Cohen turned on him. “Don’t even think about it.”

“My friend, I’m neither wealthy enough nor handsome enough to compete with you. I was speaking merely in a professional sense.”

“Well, don’t think about that either.”

Fortuné’s eyes flicked to the front of the bar, where Li was standing on her toes in order to give an attentive reading to the ornate copperplate inscription below the photograph of Colonel Danjou’s hand. Cohen saw her as Fortuné must see her: taut, wired, preternaturally alert, right hand poised habitually over the pistol that she’d had to leave with the hard-faced ex-noncom at what had to be the most explosive coat check in the Holy Land. She ought to be commanding a division, he thought guiltily, not baby-sitting me. He squashed the thought.

“She’s retired,” he told Fortuné.

“Pity.” Fortuné eyed Li’s ramrod-straight back. “Still, if she ever changes her mind…”

“She won’t.”

The buzzing speakers broke out into a rendition of a song that had become the de facto Legionnaire’s anthem in the Evacuation era, and a few of the drunker soldiers around the bar sang along to the famous chorus:

Je voulais quitter la terre, mais maintenent je la regrette J’ai plus le mal du pays, j’ai le mal de la planète

Suddenly the song struck Cohen as sadly telling. A crowd of colonials singing about being homesick for a planet they’d never called home in the language of a country that only existed as a romantic idea and a Ring-side embassy.

“This is all very enjoyable,” Fortuné said, “and I certainly hope you’ll both stay to dinner—not here, somewhere with good food. I know a little one star in Haifa where the cook is pretty and the foie gras is impeccable. But in the meantime I think there was another reason besides my charm and good looks for your visit? What can I do for you?”

Cohen explained briefly the message they needed passed across the Line.

Fortuné stared intently at him, nodding and frowning and muttering oui, oui, oui, oui, as the French often do to indicate agreement…or at least attention.

In this case, it turned out to be only attention. When Cohen was done, Fortuné leaned back in his chair, his dark skin blending with the shadows so that all Cohen could see of him was the blazing white pleats of his summer uniform and the battered stainless-steel wristband of his much-abused Rolex.

“Et pourquoi tu veux te compliquer la vie?” he asked. Why do you want to complicate your life?

Why indeed?

“For a friend.”

“I hope he is a good one.”

“The best.”

Or the worst.

Because the truth was that Cohen still hadn’t decided whether he was doing this for Didi or for Gavi. And he was betting his peace of mind on a single article of faith: that when all the twists and turns were over the two of them would turn out to be on the same side.


The first sign Arkady saw that Cohen’s message had gotten through was a marked uptick in Moshe’s already-healthy sense of paranoia.

Moshe interpreted the Palestinian request for a second session with Arkady as a symptom of some grave security breach. Osnat began to look increasingly harried.

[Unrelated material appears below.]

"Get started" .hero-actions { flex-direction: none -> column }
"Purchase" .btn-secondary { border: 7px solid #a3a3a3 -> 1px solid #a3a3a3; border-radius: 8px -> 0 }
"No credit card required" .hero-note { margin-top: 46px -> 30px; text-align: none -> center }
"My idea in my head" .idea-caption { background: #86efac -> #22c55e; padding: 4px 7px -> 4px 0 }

Ash Sofaer flew out from Tel Aviv, apparently for the sole purpose of staring coolly at Arkady, asking a few unconnected questions, whispering into Moshe’s ear for a few minutes, and flying back home again.

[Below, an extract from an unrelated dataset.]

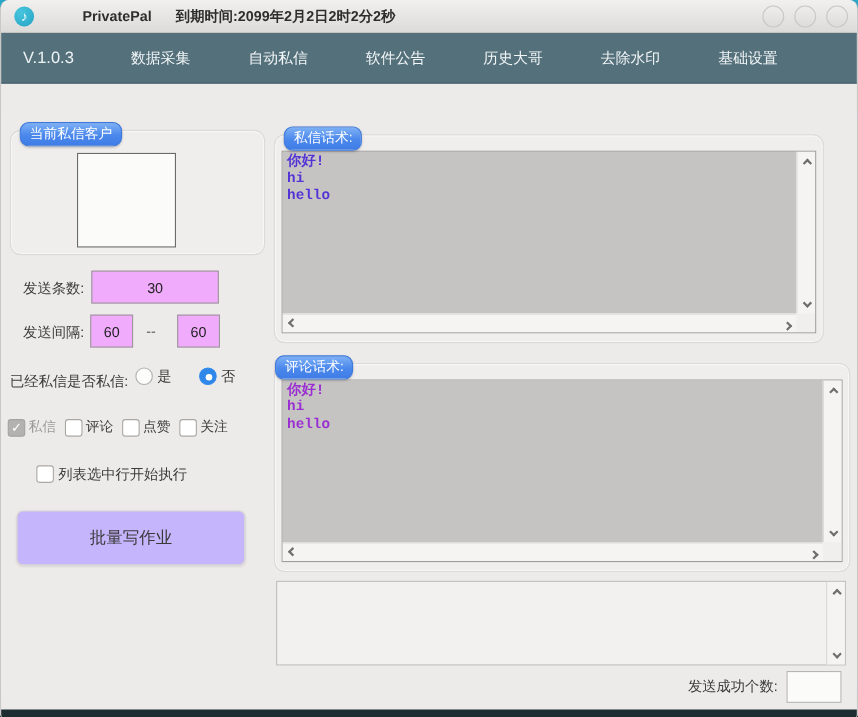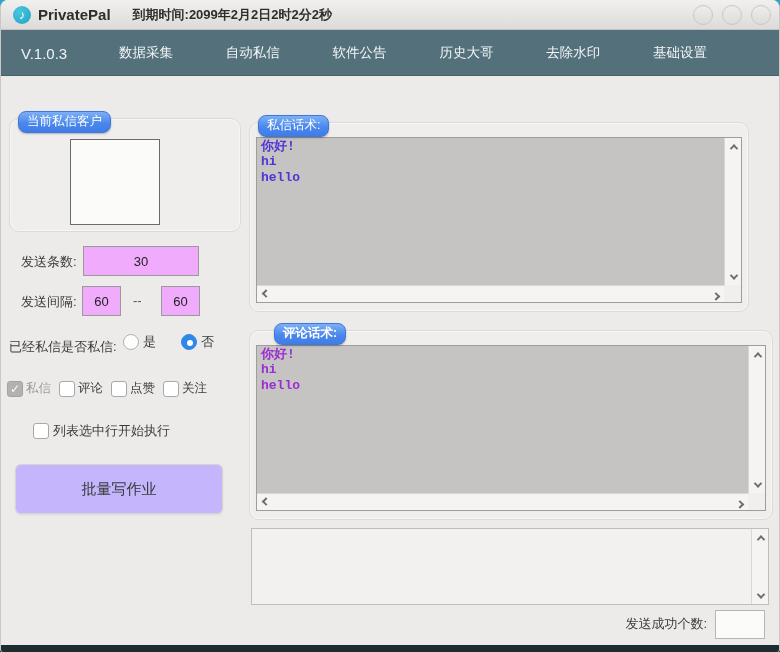"PrivatePal" .app-title { font-size: 15px -> 13px; margin-left: none -> 37px }
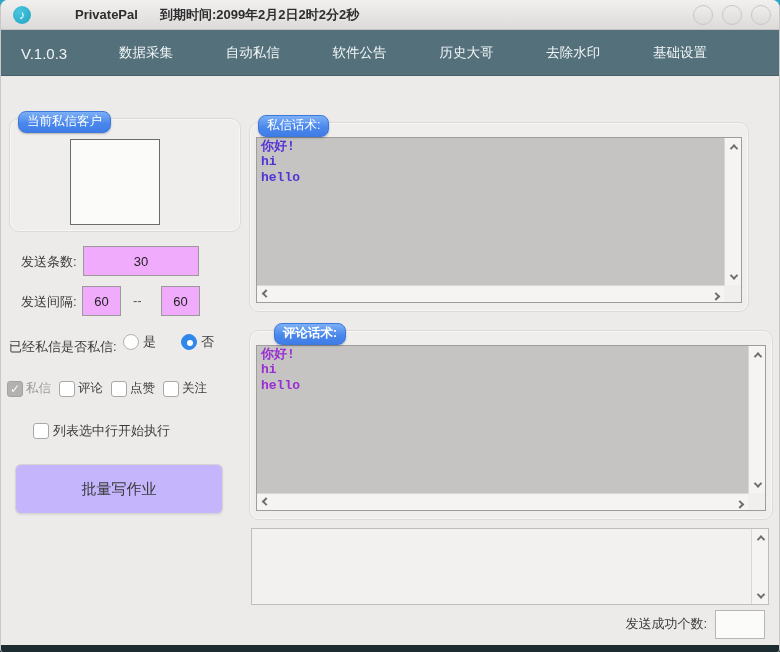"评论话术:" span.badge { font-weight: bold -> none; left: 24px -> 0 }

“You’re hearing grass grow,” Osnat told Moshe finally.

“If I’m hearing grass grow,” Moshe said, “maybe it’s because grass is growing.”

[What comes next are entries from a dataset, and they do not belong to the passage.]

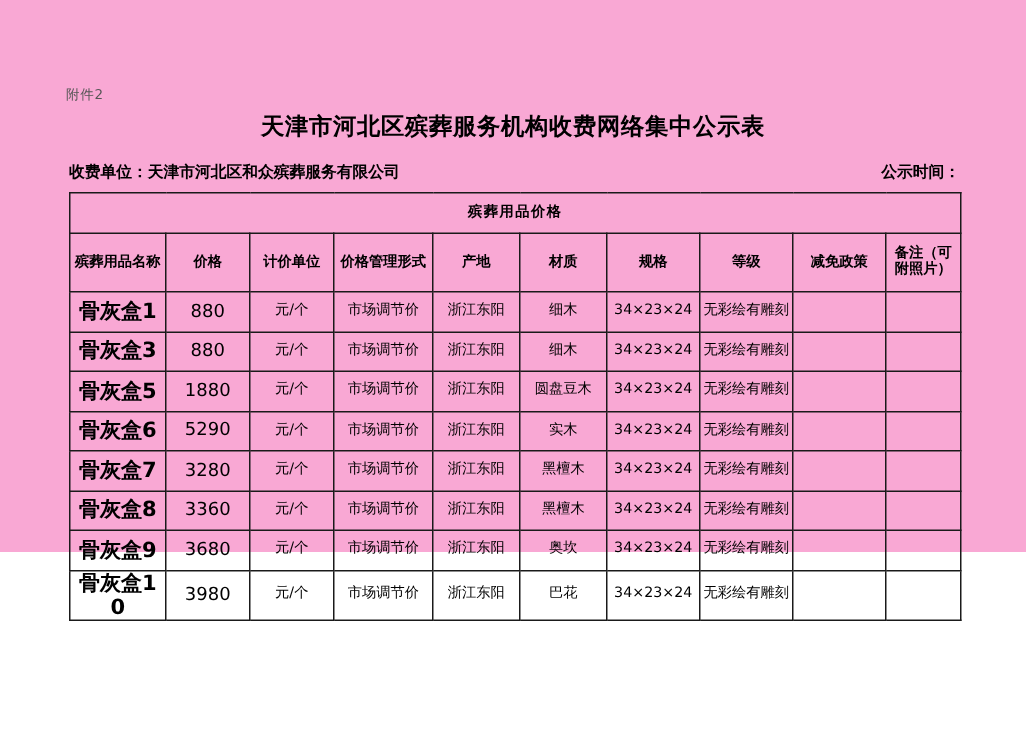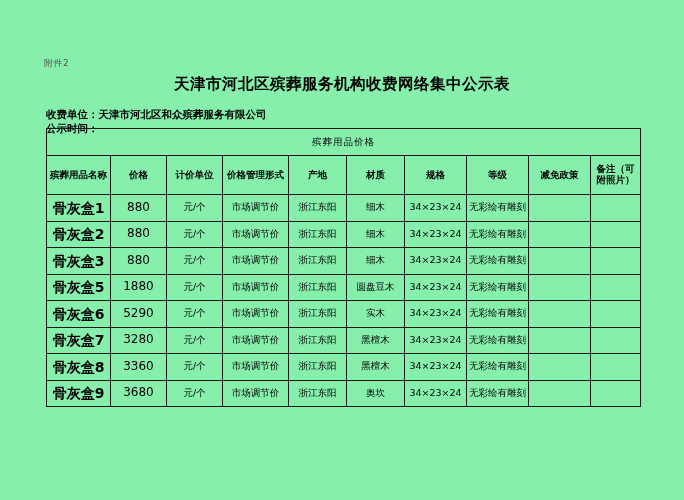"附件2" .page { background: #86efac -> #f9a8d4; height: 500px -> 368px }
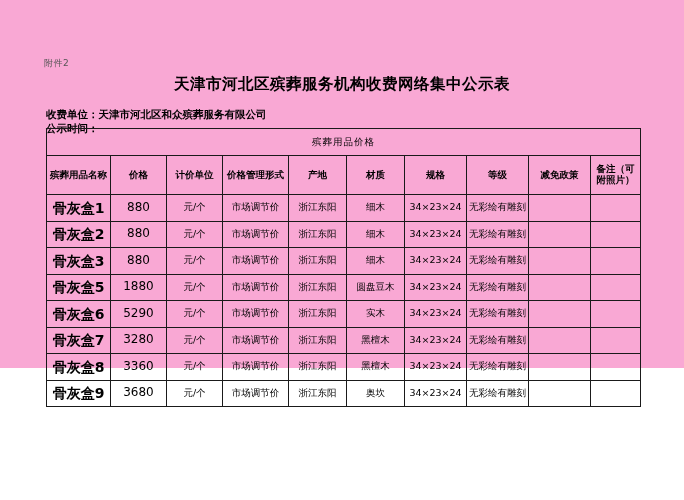"收费单位：天津市河北区和众殡葬服务有限公司" .meta-row { flex-direction: column -> none }
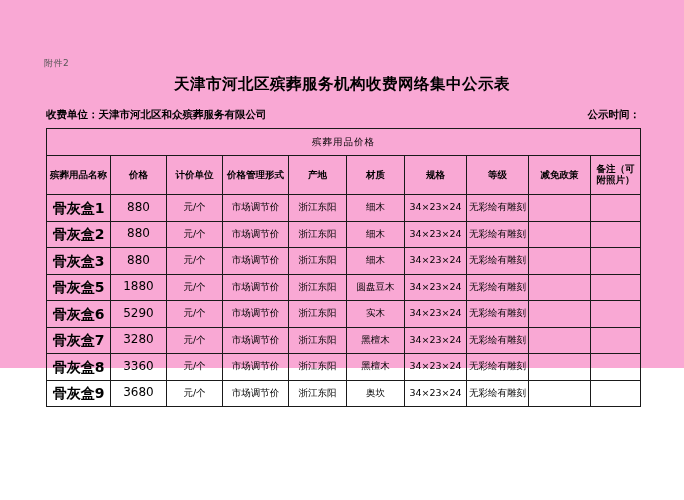"殡葬用品价格" .band { font-weight: normal -> bold }
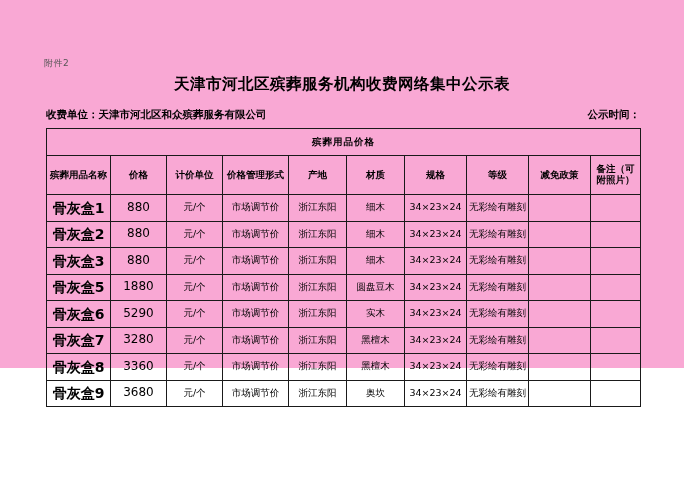"骨灰盒2" tr { html: <tr> <td>骨灰盒2</td> <td>880</td> <td>元/个</td> <td>市场调节价</td> <td>浙江东阳</td> <td>细木</td> <td>34×23×24</td> <td>无彩绘有雕刻</td> <td></td> <td></td> </tr> -> none }
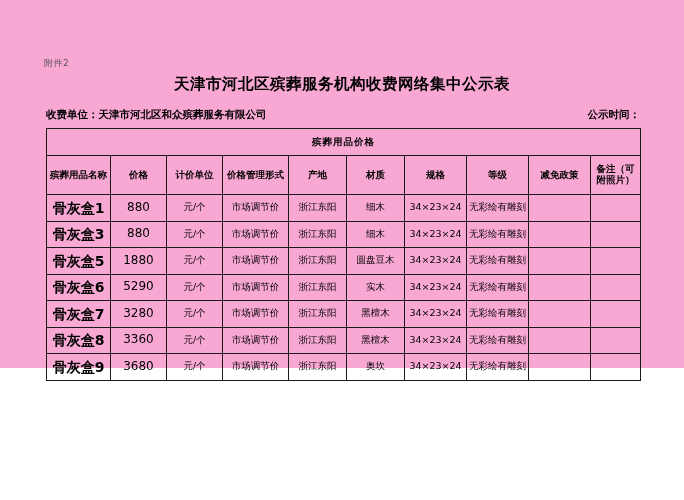"骨灰盒10" tr { html: none -> <tr> <td>骨灰盒10</td> <td>3980</td> <td>元/个</td> <td>市场调节价</td> <td>浙江东阳</td> <td>巴花</td> <td>34×23×24</td> <td>无彩绘有雕刻</td> <td></td> <td></td> </tr> }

Meanwhile, Arkady asked himself constantly what he could do, what he should do, about the revelation he’d experienced in the face of Gavi’s flowcharts.

He was by now absolutely certain that his first intuition had been right. Korchow’s “genetic weapon” had merely been the ball Korchow wanted the bidders to keep their eyes on. The real virus was already infecting the buyers every time they touched Arkady or talked to him or stood in the same room with him.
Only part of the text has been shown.